State of the Airwaves
Conspiracy, Collapsis, and KryptoniteBy Dan Katz
Mmmm ... controversy. If you happen to have an FNX Card, you were abruptly alerted last week about the Airwaves Show of the Week: an extension of the Scaled Tour with Our Lady Peace at TT The Bear’s. Being a huge OLP fan, I was pretty confused that I hadn’t heard about the show, and even more confused that the e-mail claimed it was sold out (unless you had an FNX card, of course ... ) In the WFNX-owned Phoenix as well, an advertisement declared it both a “New Show!” AND “Sold out!” So, skeptic that I am, I checked Ticketmaster ... and discovered there were still tickets available. Apparently, the radio station was planning to purchase all the tickets to give away free, and they just hadn’t gotten around to it yet. Now, if you read my column regularly, you know how I feel about seizing tickets away from desperate fans for random giveaways that don’t generate much new business anyway. And if you don’t, you can figure it out from that last sentence. By the way, one way or another, the concert is now sold out.

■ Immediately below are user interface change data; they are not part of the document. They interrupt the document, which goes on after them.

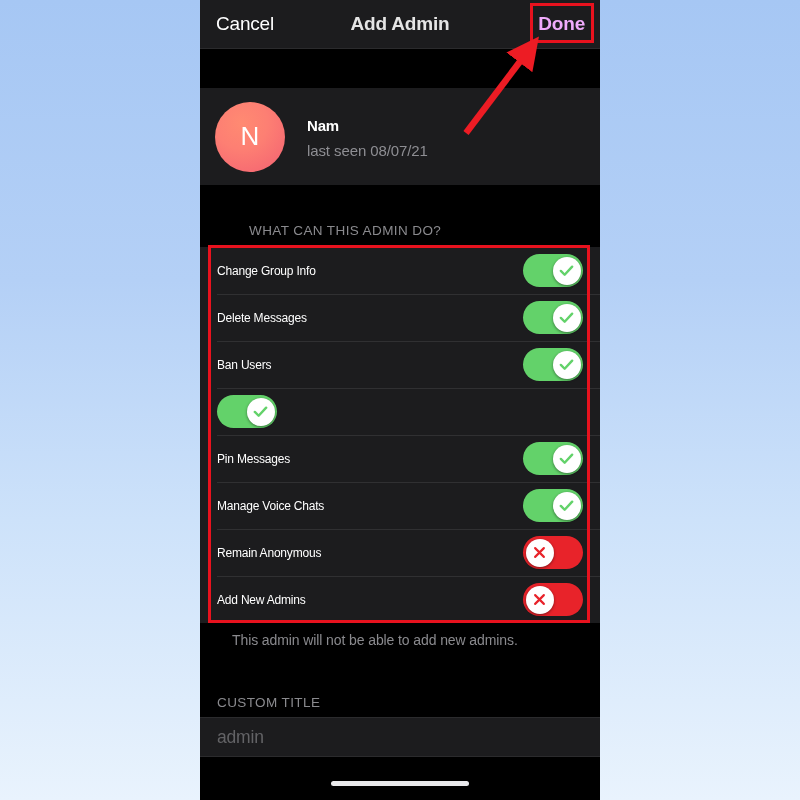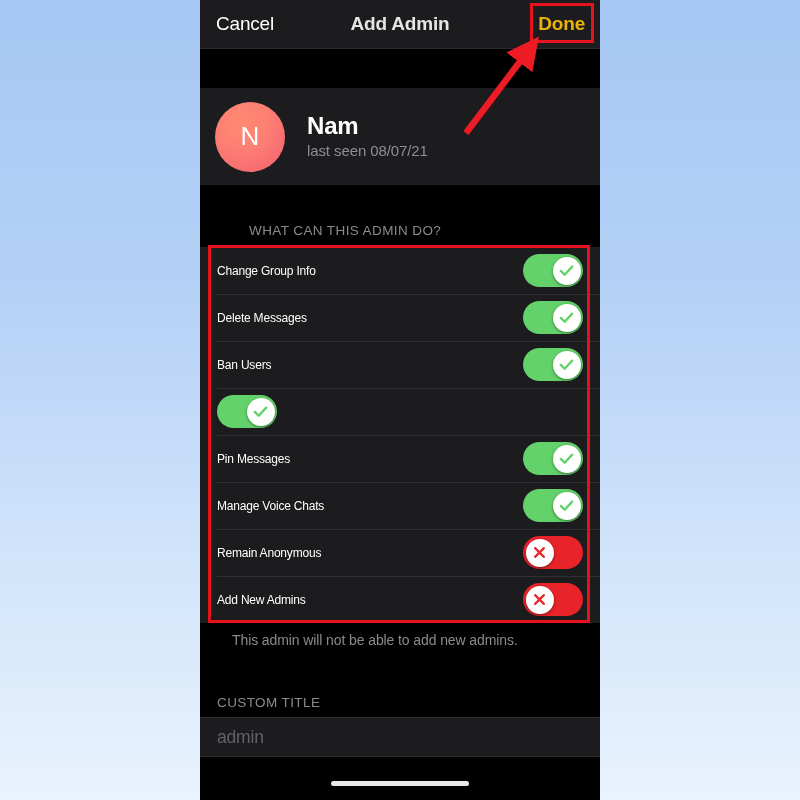--- a/index.html
+++ b/index.html
@@ -32,21 +32,21 @@
     font-size:19px; color:#ffffff;
     letter-spacing:-0.2px;
   }
   .nav-title {
     width:100%; text-align:center;
     font-size:19px; color:#e5e5e5;
     font-weight:600; letter-spacing:-0.2px;
   }
   .nav-done {
     position:absolute; right:15px;
-    font-size:19px; color:#eab308;
+    font-size:19px; color:#f0abfc;
     font-weight:600; letter-spacing:-0.2px;
   }
 
   
   .gap-dark { position:absolute; left:0; width:400px; background:#000000; }
 
   
   .profile {
     position:absolute; left:0; top:88px;
     width:400px; height:97px;
@@ -58,21 +58,21 @@
     margin-left:15px;
     background: radial-gradient(circle at 38% 30%, #ff8a72 0%, #fd7f73 40%, #f76d72 75%, #f2636f 100%);
     display:flex; align-items:center; justify-content:center;
     flex-shrink:0;
   }
   .avatar-letter {
     font-size:26px; color:#ffffff; font-weight:500;
   }
   .profile-text { margin-left:22px; }
   .profile-name {
-    font-size:24px; color:#ffffff; font-weight:600;
+    font-size:15px; color:#ffffff; font-weight:600;
     letter-spacing:-0.2px; line-height:24px;
   }
   .profile-status {
     font-size:15px; color:#8e8e93;
     letter-spacing:-0.1px; margin-top:3px; line-height:19px;
   }
 
   
   .section-header {
     position:absolute; left:0; top:185px;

Man, I’m so grumpy, I devoted that whole paragraph to one concert. Heaven forbid I ignore the other shows at TT The Bears this week: a two-night stand by local heroes The Gravel Pit tonight and tomorrow, and an appearance by up-and-coming radio stars Collapsis on Thursday. I certainly wouldn’t want to ignore Axis tonight, where the Long Beach Dub All Stars continue to attempt to channel the spirit of Sublime. Philadelphia’s Grey Eye Glances pop up at Passim’s tomorrow night while soundtrack addicts Neve try to expand their fan base with a FREE show at the Hard Rock Cafe, and Kenny Wayne Shepherd hits the Avalon Thursday night.
“Kryptonite” by 3 Doors Down starts like a lot of mainstream rock songs, with a ringing, slightly foreboding repeated series of single guitar notes. Then a uniquely peppy drum line comes in to separate this song from its competitors; it’s got a great beat to it, and a catchy, powerful chorus with cute lyrics (“If I go crazy, will you still be my Superman?”) that are just different enough from the title to confuse radio listeners, who will probably spend the next two months asking DJs to play “that Superman song.”
And speaking of surprisingly catchy drum lines, what’s the deal with Rage Against The Machine’s “Sleep Now In The Fire?” I’m used to their music being vicious free-time assaults, but this one’s actually driven by the rhythm section, an improvement that was hinted at in “Guerilla Radio.” Rage Against The Machine is a band I’ve always felt are good, but could be better. They’re proving me right.
And one more song that starts out sounding generic but takes an interesting swerve: Owsley’s “I’m Alright,” a formulaic power-pop tune that explodes into a burst of harmony and distortion (not a surprise) with an interesting minor-chord progression, producing a sound that’s pleasant without sounding sugary. Owsley himself is a guitarist who worked on his own for years before releasing his new album, which has a lot of other winners on it, including “Coming Up Roses” and “Oh No, The Radio,” which should perhaps be the new title of this column.
Looking over my last few installments of Airwaves, I’ve noticed an extremely disturbing trend: optimism. What happened? I used to be a cynical bastard; recently, I’ve been giving props to almost every song that I mention. I think it may be because I specifically write about the songs I want to write about, and I don’t get to listen to the radio nowadays to figure out what’s truly annoying. We’re almost 25 percent through the year, so there’s got to be some horrible music out there that I’ve missed. That’s where you come in. I’m looking for the worst rock single so far this year. Send me your suggestions, and the winner will get a snappy State of the Airwaves T-shirt ... or at least they would, if such a thing existed, which it doesn’t. You’re welcome to make your own though.